By thinking about cloud resources in terms of ancestors and descendants, a cloud security engineer can solve problems in a way a table canʼt. The graph is an easier way to visualize the relationships between users and any of my cloud resources such as compute instances, functions, storage buckets and databases.
- Ancestors: The graph helps me understand the root of a security issue. What is the highest ancestor where an issue was introduced? Because I need to go all the way up and fix the problem at its origin.
- Descendants: The other way around is understanding descendants and blast radius. If I have an Internet-exposed compute instance, where an attacker is maybe able to get credentials off that instance, how many hops can that attacker go in? How much of my infrastructure is exposed due to this initial compromise?
In a cloud-native world, these graph traversal capabilities are fundamental for cloud security. Going forward, any operating model for cloud security should be built on a graph. With Fix, weʼre building such a modern cloud security tool, and weʼre building it with ArangoDB.
But first, a list!
Now that we covered the benefits of using a graph for cloud security, letʼs start with a list. Yes, a list – because sometimes, viewing my cloud assets in a graph might not be the most intuitive or useful thing.
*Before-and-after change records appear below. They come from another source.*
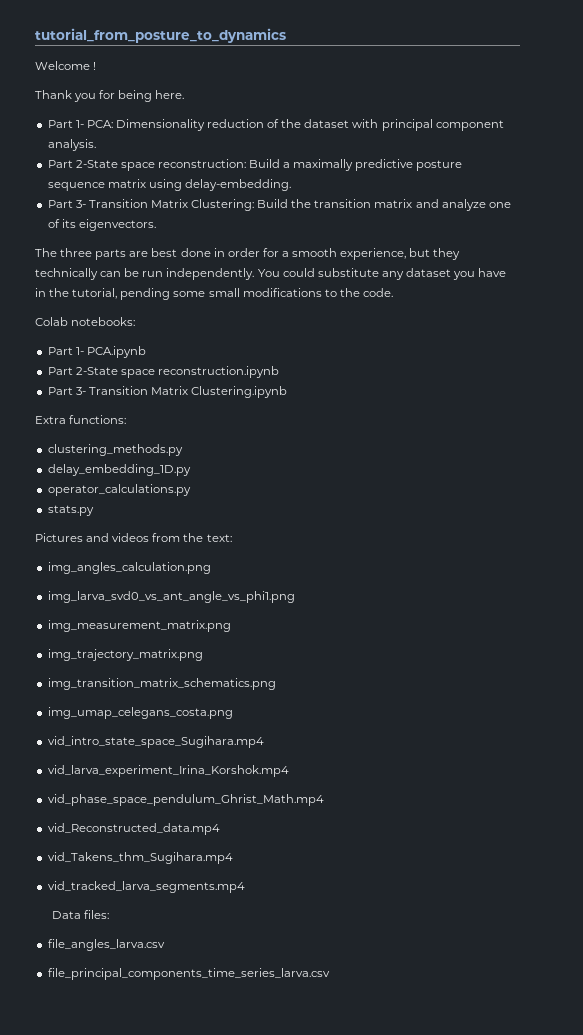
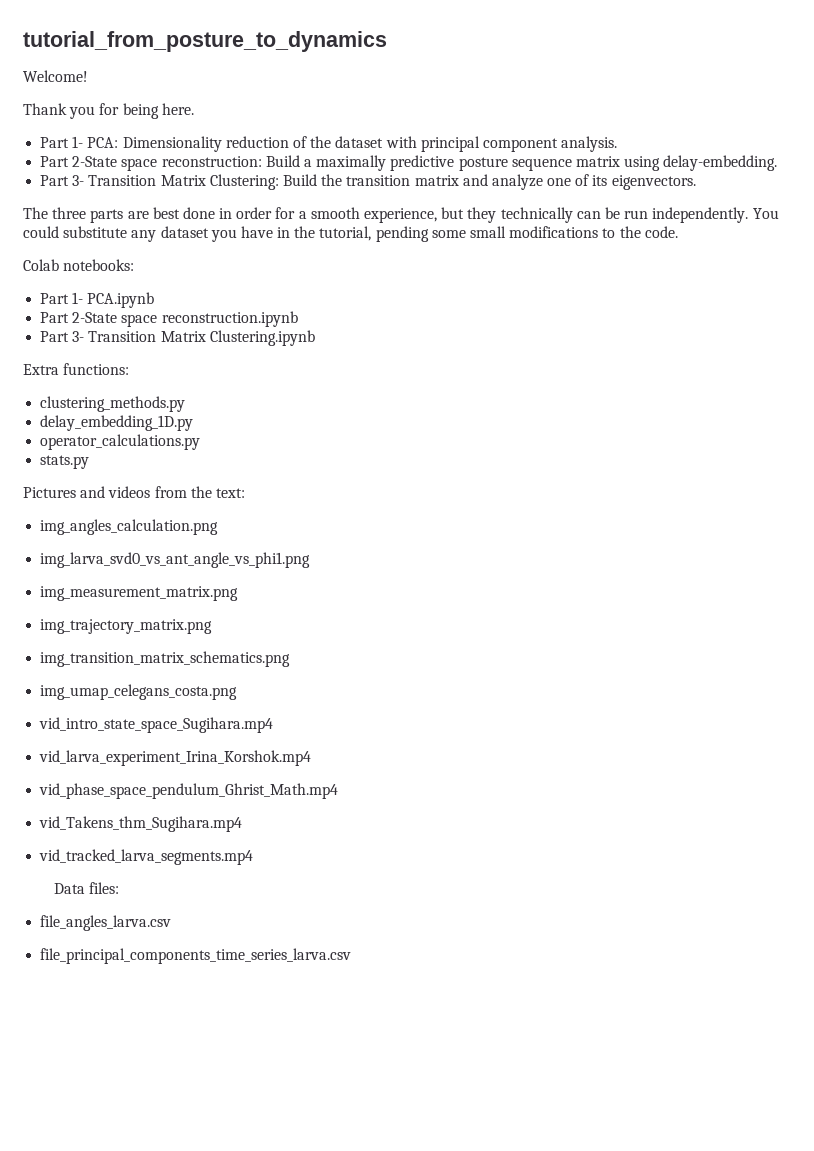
- Welcome !
+ Welcome!
- vid_Reconstructed_data.mp4

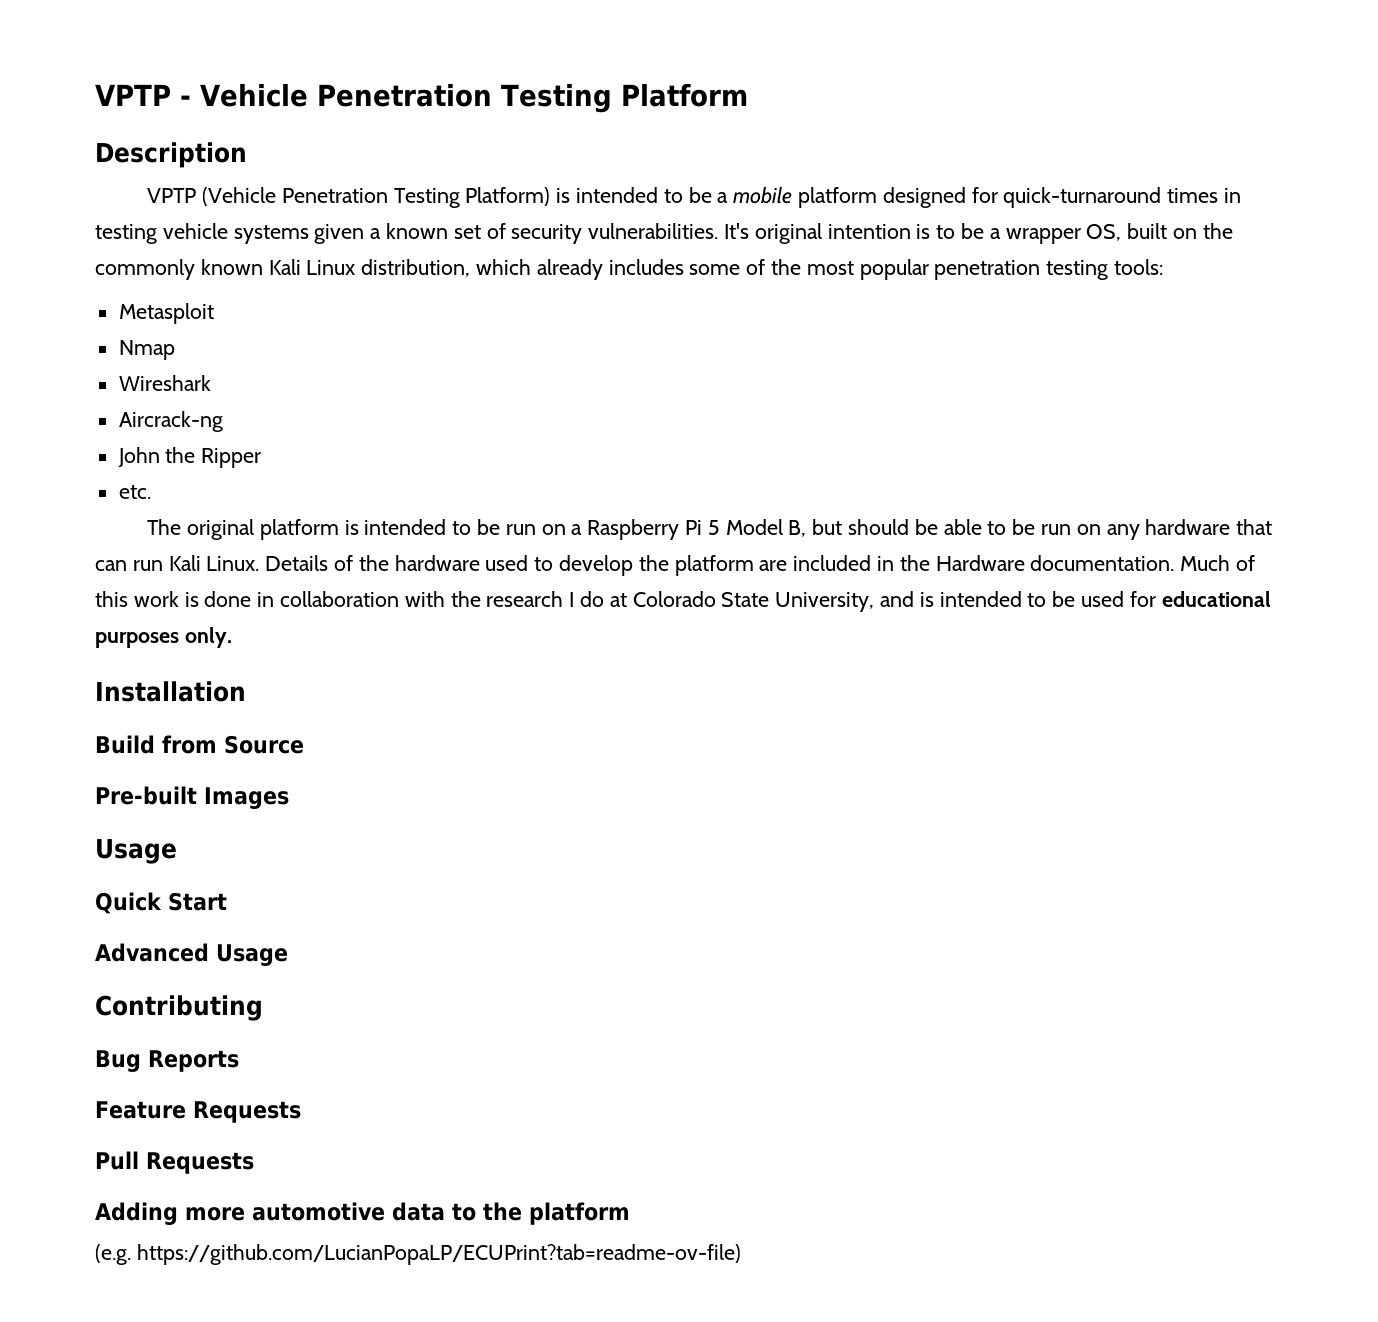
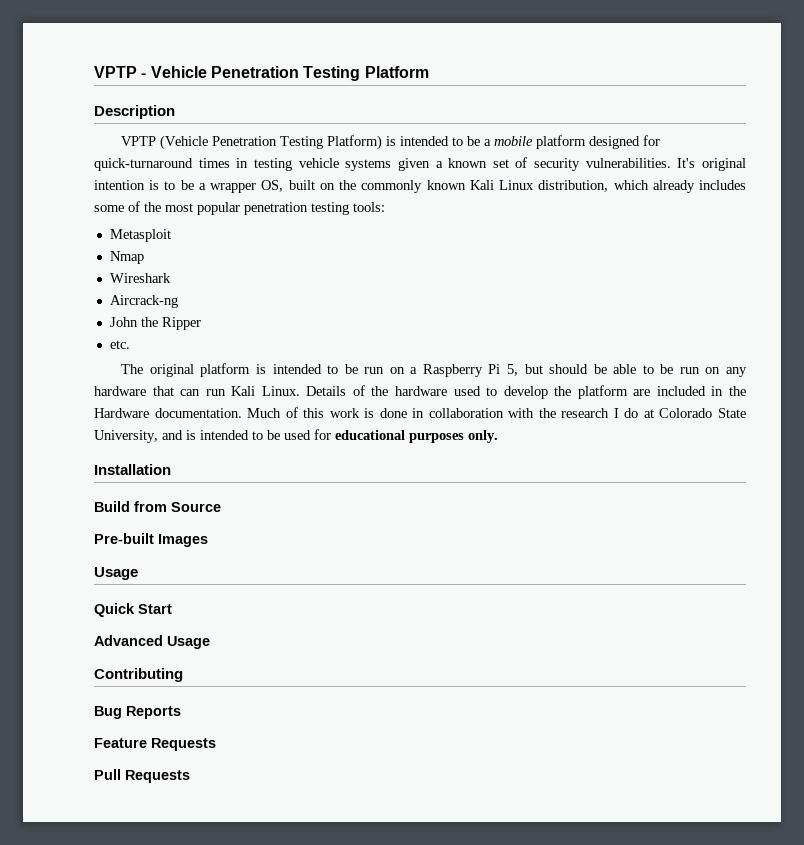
- The original platform is intended to be run on a Raspberry Pi 5 Model B, but should be able to be run on any hardware that can run Kali Linux.
+ The original platform is intended to be run on a Raspberry Pi 5, but should be able to be run on any hardware that can run Kali Linux.
- Adding more automotive data to the platform
- (e.g. https://github.com/LucianPopaLP/ECUPrint?tab=readme-ov-file)

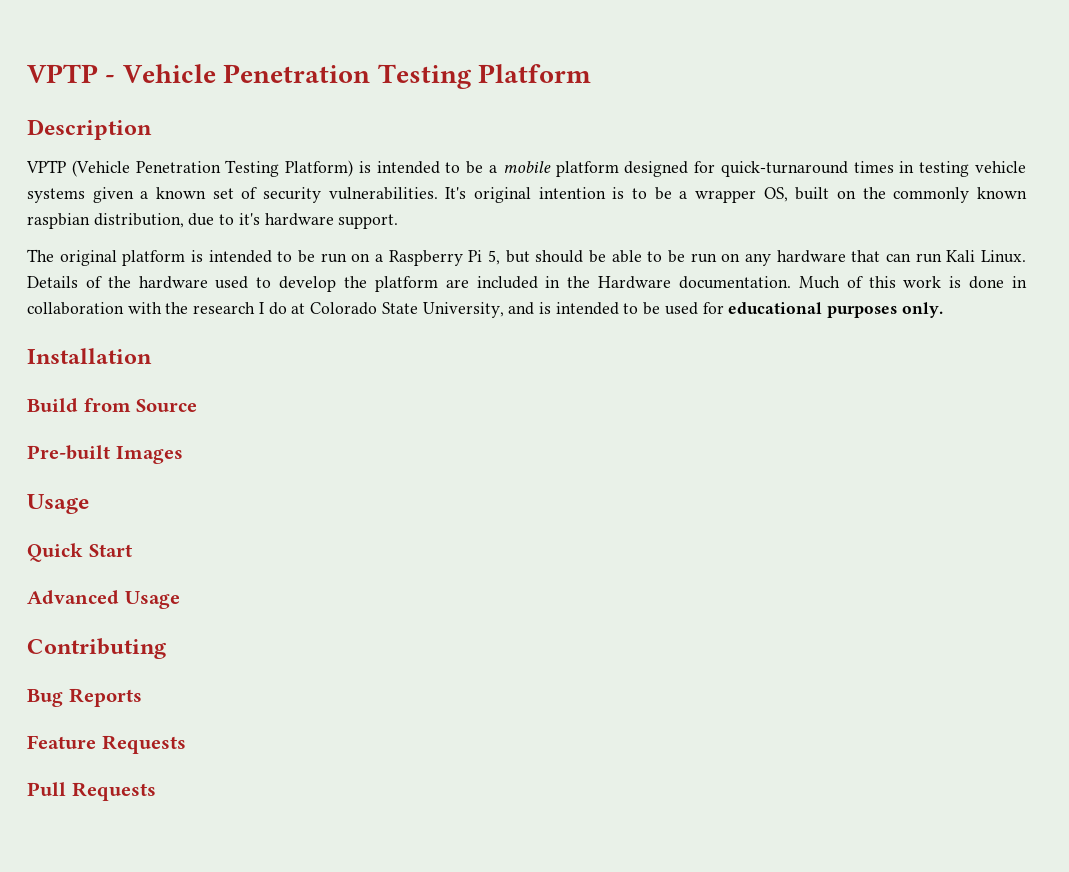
- It's original intention is to be a wrapper OS, built on the commonly known Kali Linux distribution, which already includes some of the most popular penetration testing tools:
- Metasploit
- Nmap
- Wireshark
- Aircrack-ng
- John the Ripper
- etc.
+ It's original intention is to be a wrapper OS, built on the commonly known raspbian distribution, due to it's hardware support.

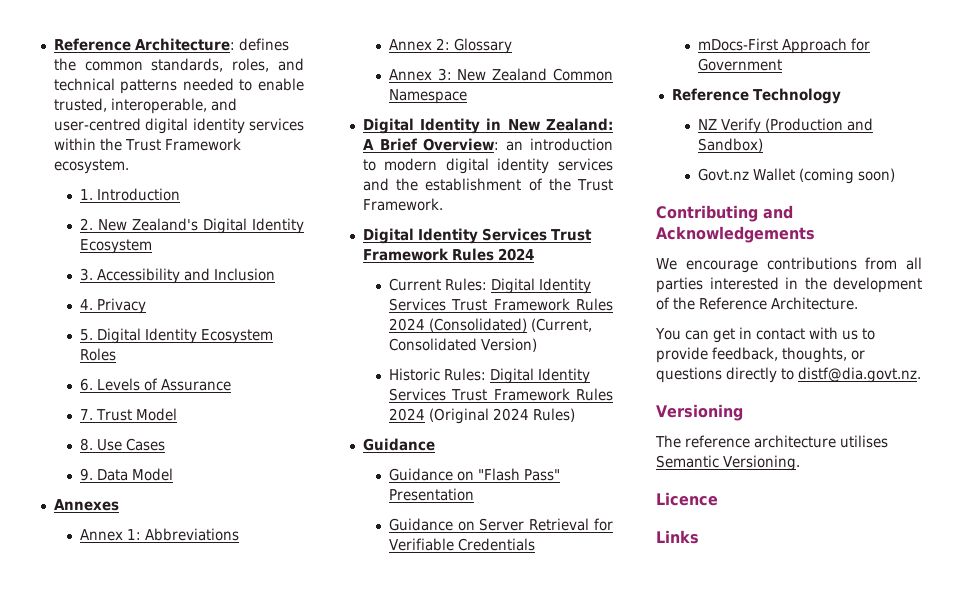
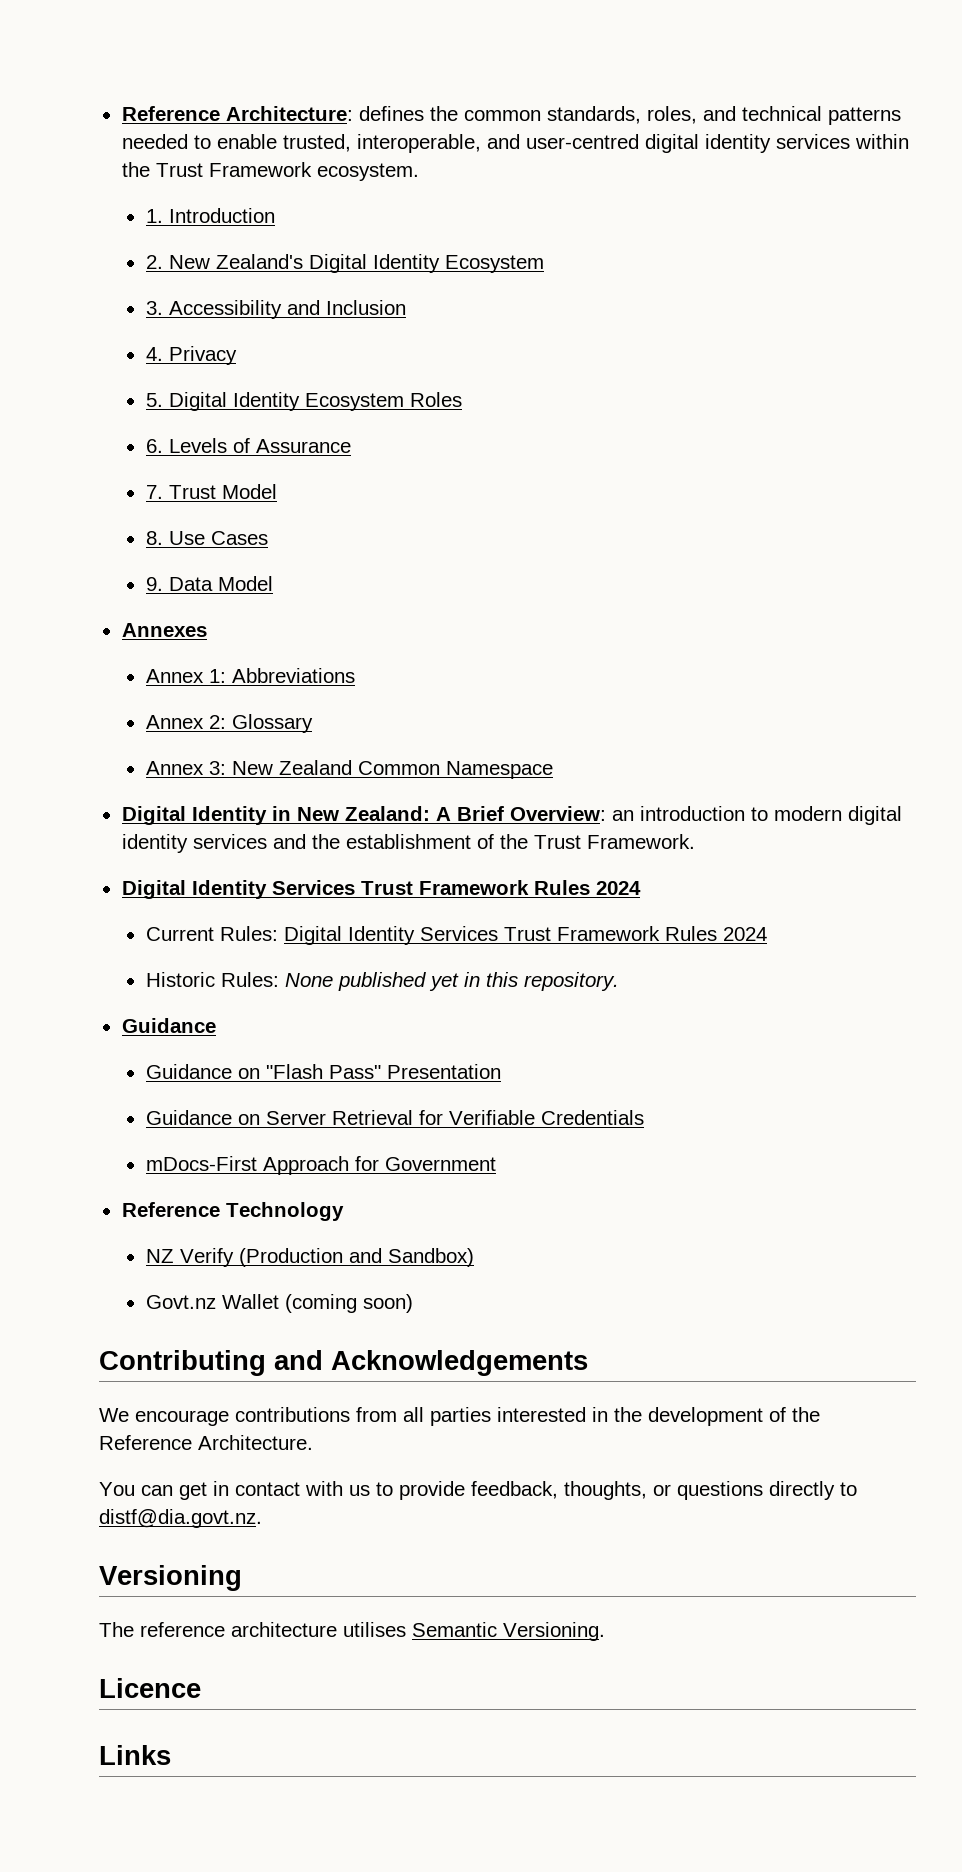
- Current Rules: Digital Identity Services Trust Framework Rules 2024 (Consolidated) (Current, Consolidated Version)
- Historic Rules: Digital Identity Services Trust Framework Rules 2024 (Original 2024 Rules)
+ Current Rules: Digital Identity Services Trust Framework Rules 2024
+ Historic Rules: None published yet in this repository.

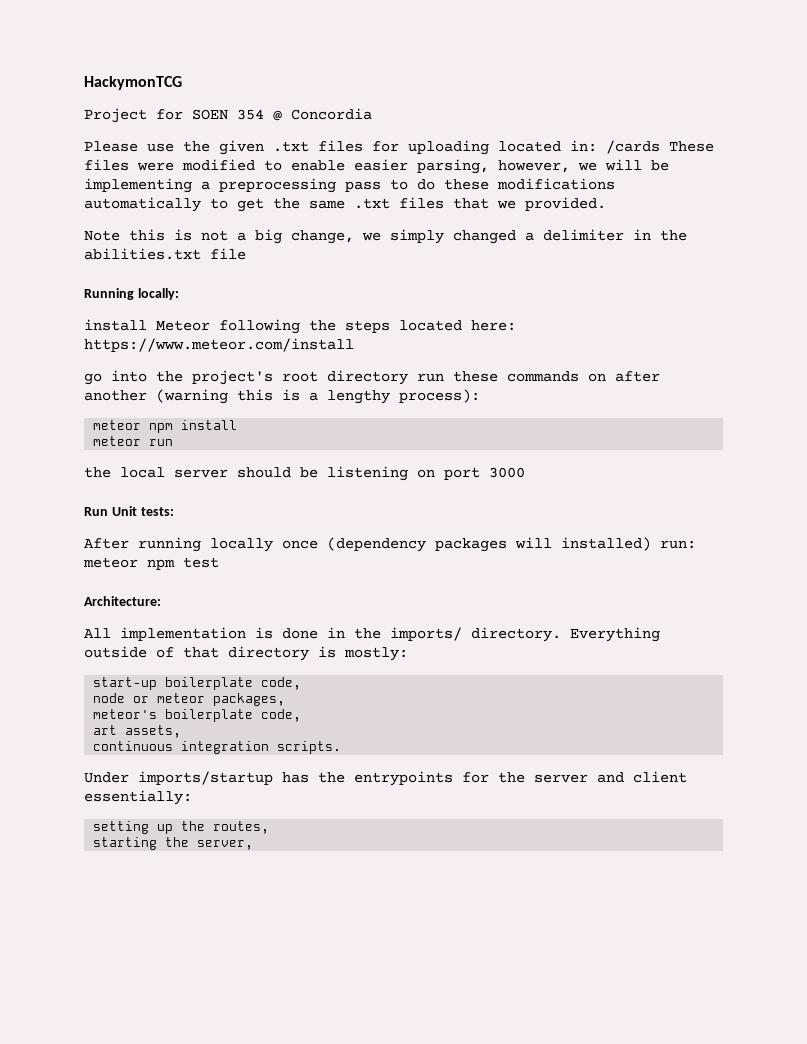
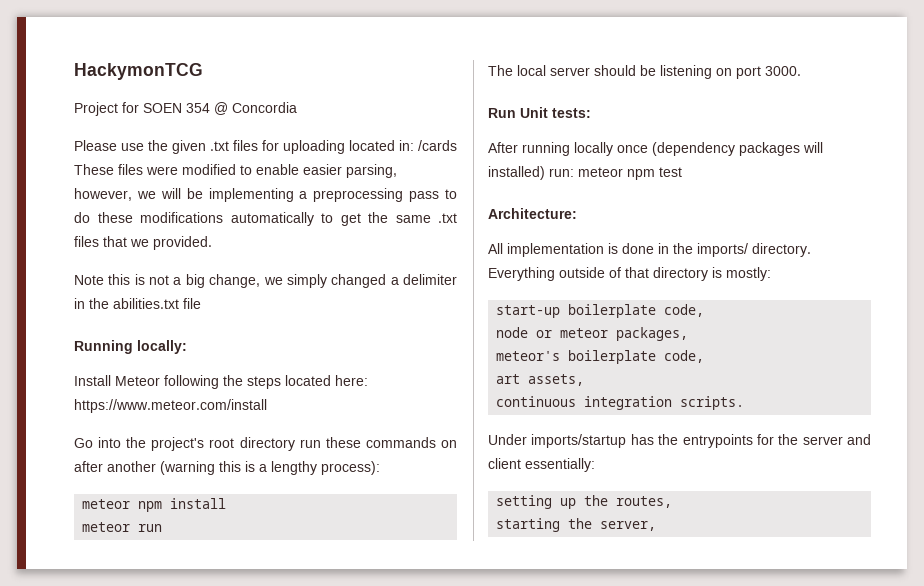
- install Meteor following the steps located here: https://www.meteor.com/install
+ Install Meteor following the steps located here: https://www.meteor.com/install
- go into the project's root directory run these commands on after another (warning this is a lengthy process):
+ Go into the project's root directory run these commands on after another (warning this is a lengthy process):
- the local server should be listening on port 3000
+ The local server should be listening on port 3000.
For example, I may just want a list of my compute instance inventory across my AWS accounts. As a cloud security engineer, I want a baseline inventory of resources. I don’t really need a picture for that, I just want the list. And maybe I want to download it in a spreadsheet so I can slice and dice it, with metadata for each particular instance like create date, number of vCPUs and memory. A list is the best way to represent that information.
But if a list is enough, why collect data in a graph in the first place?
Because transformation from a graph to a table is trivial. The other way around, not so much. The graph lets you express things in a way that if you had the same data in a flat table, it would become intractable, with many different tables, foreign key relationships, and creating all kinds of joints all over the place. It just becomes too difficult to reason about.
The hard part is collecting data from cloud APIs and putting it into a graph form. Thatʼs much harder, takes time and is easy to get wrong. There are enough opportunities to make mistakes along the way, and create a representation thatʼs not correct or has bugs. Thatʼs why we believe transparency in how a cloud security product collects data matters. Both ArangoDB and Fix are open source. Our code shows how we collect and store data from cloud APIs in ArangoDB.
Graph-based analysis of cloud resources
The analysis layer of a graph is powerful because it can provide insights that tables cannot. One recent trend in security is that software engineers also take on security engineering tasks. They look after the security of their infrastructure, beyond infrastructure-as-code templates.
While Fix offers out-of-the-box visualizations and pre-built checks of compliance rules, weʼve also built a search syntax on top of the ArangoDB Query Language (AQL). With ArangoDB and AQL, I can store and query rich nested JSON-like document together with their vertices. Itʼs also easier to add and query metadata to the vertices – such as configuration data for a cloud resource. By building our syntax on top of AQL, weʼve made Fix human-friendly. Developers can easily run ad-hoc checks of the security posture of their infrastructure.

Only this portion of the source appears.